| Task to carry out |
In the records below, find the lines that include "dates" and copy each.

| Exercise inputs |
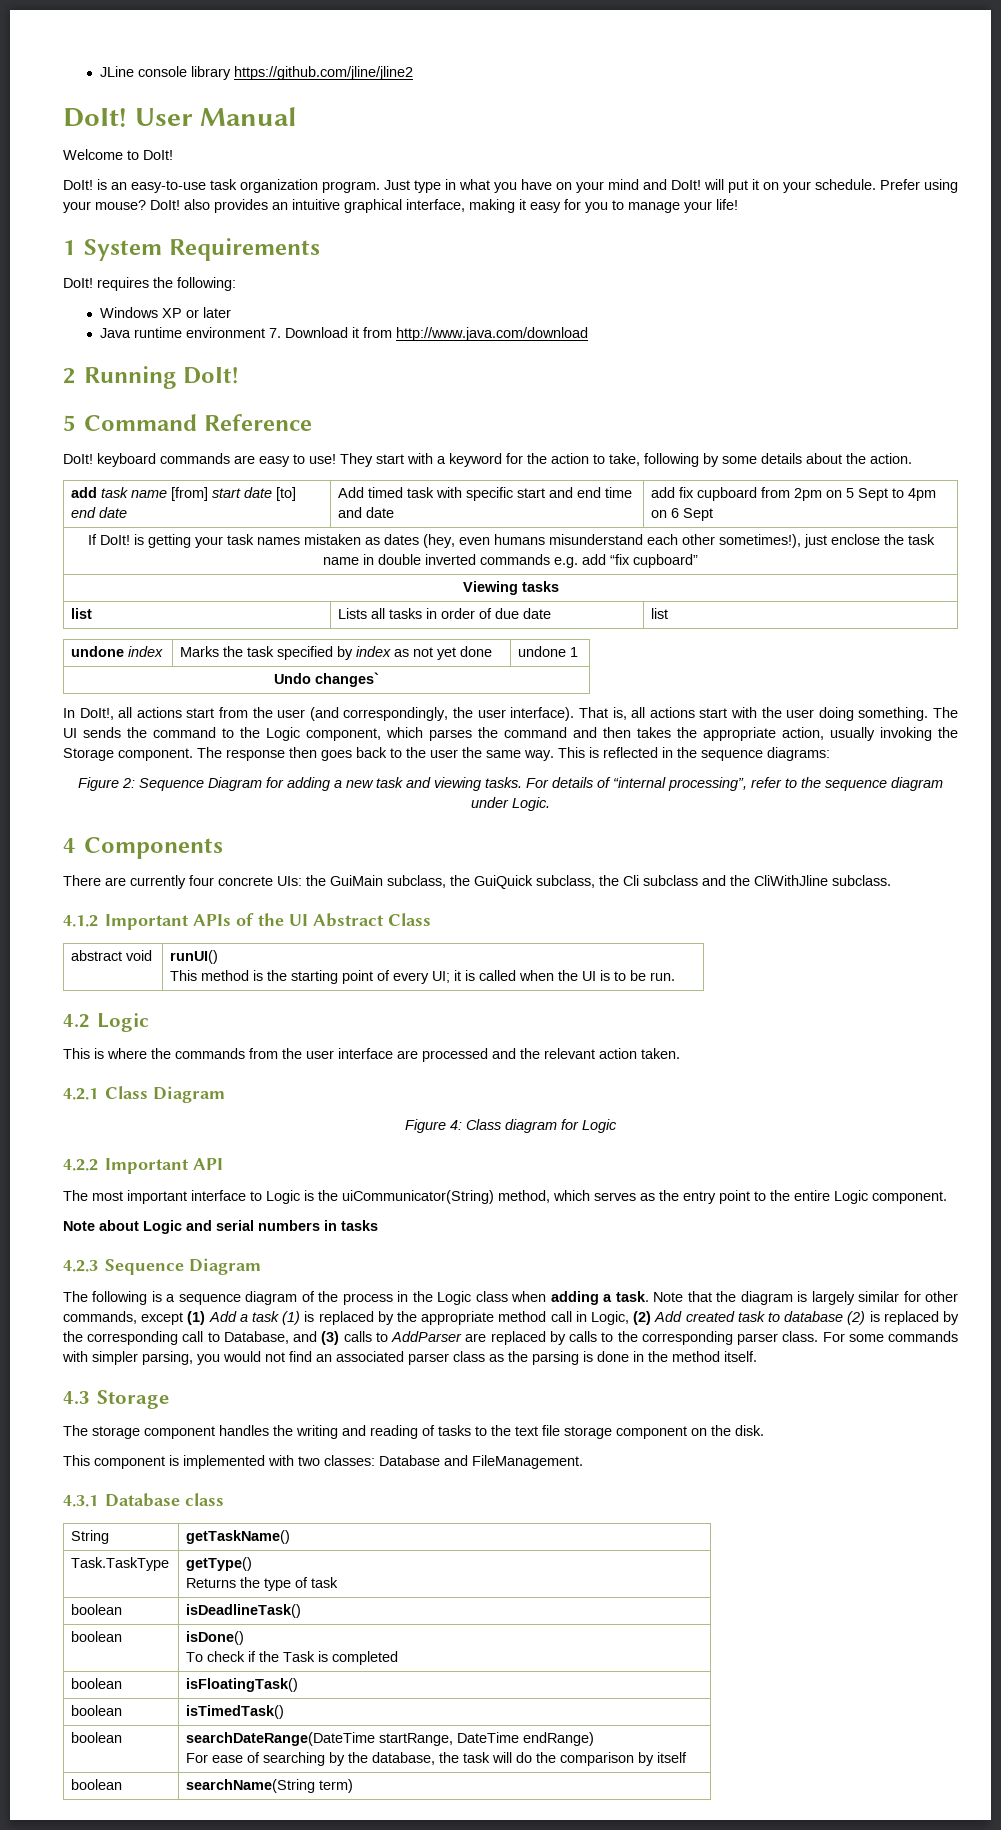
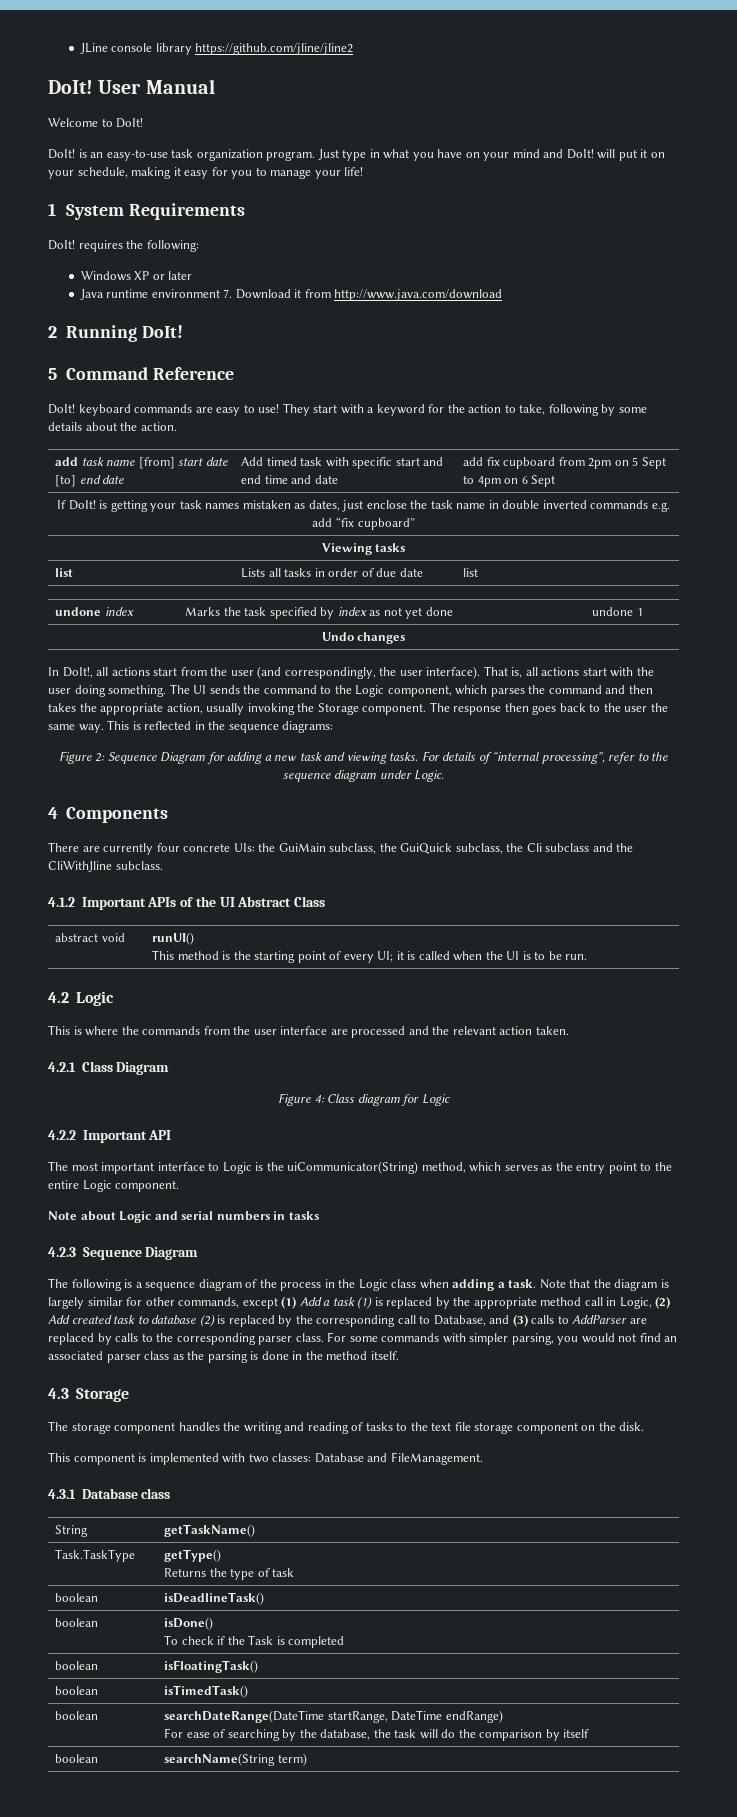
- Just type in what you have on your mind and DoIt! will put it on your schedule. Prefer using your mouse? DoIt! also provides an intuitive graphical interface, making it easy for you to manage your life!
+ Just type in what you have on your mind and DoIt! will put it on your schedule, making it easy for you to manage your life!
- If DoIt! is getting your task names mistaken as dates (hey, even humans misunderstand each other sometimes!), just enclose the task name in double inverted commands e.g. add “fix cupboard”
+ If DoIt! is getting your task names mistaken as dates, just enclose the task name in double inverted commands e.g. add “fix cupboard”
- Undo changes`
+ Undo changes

| Response to this exercise |
- If DoIt! is getting your task names mistaken as dates (hey, even humans misunderstand each other sometimes!), just enclose the task name in double inverted commands e.g. add “fix cupboard”
+ If DoIt! is getting your task names mistaken as dates, just enclose the task name in double inverted commands e.g. add “fix cupboard”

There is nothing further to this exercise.